| The task |
Repeat the records below exactly as they appear, leaving out any pictures.

| Working data |
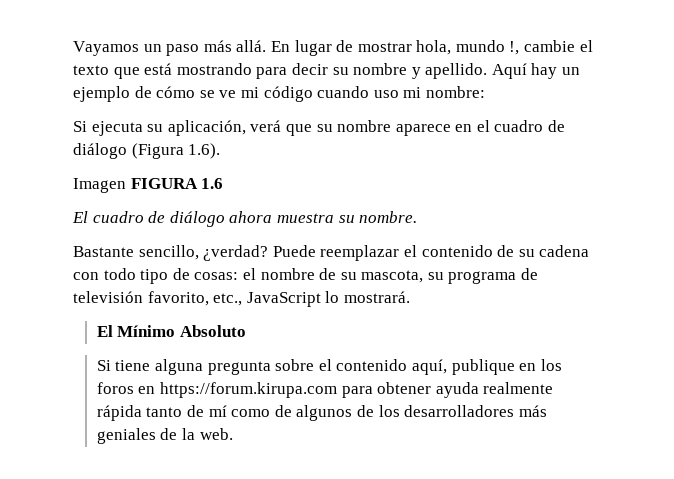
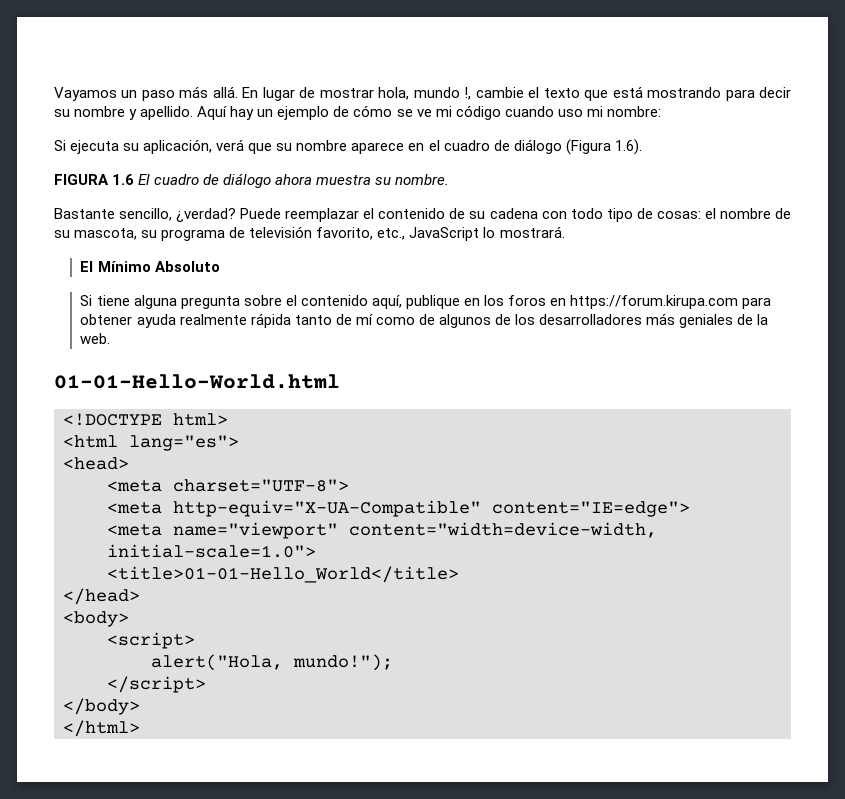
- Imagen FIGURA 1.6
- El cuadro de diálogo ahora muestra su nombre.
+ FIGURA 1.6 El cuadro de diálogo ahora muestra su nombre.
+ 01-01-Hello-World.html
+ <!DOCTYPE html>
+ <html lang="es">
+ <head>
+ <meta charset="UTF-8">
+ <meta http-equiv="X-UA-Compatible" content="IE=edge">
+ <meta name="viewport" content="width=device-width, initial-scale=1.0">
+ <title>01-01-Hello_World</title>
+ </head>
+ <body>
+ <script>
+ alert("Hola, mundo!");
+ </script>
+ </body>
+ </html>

| Answer for the task |
- Imagen FIGURA 1.6
- El cuadro de diálogo ahora muestra su nombre.
+ FIGURA 1.6 El cuadro de diálogo ahora muestra su nombre.
+ 01-01-Hello-World.html
+ <!DOCTYPE html>
+ <html lang="es">
+ <head>
+ <meta charset="UTF-8">
+ <meta http-equiv="X-UA-Compatible" content="IE=edge">
+ <meta name="viewport" content="width=device-width, initial-scale=1.0">
+ <title>01-01-Hello_World</title>
+ </head>
+ <body>
+ <script>
+ alert("Hola, mundo!");
+ </script>
+ </body>
+ </html>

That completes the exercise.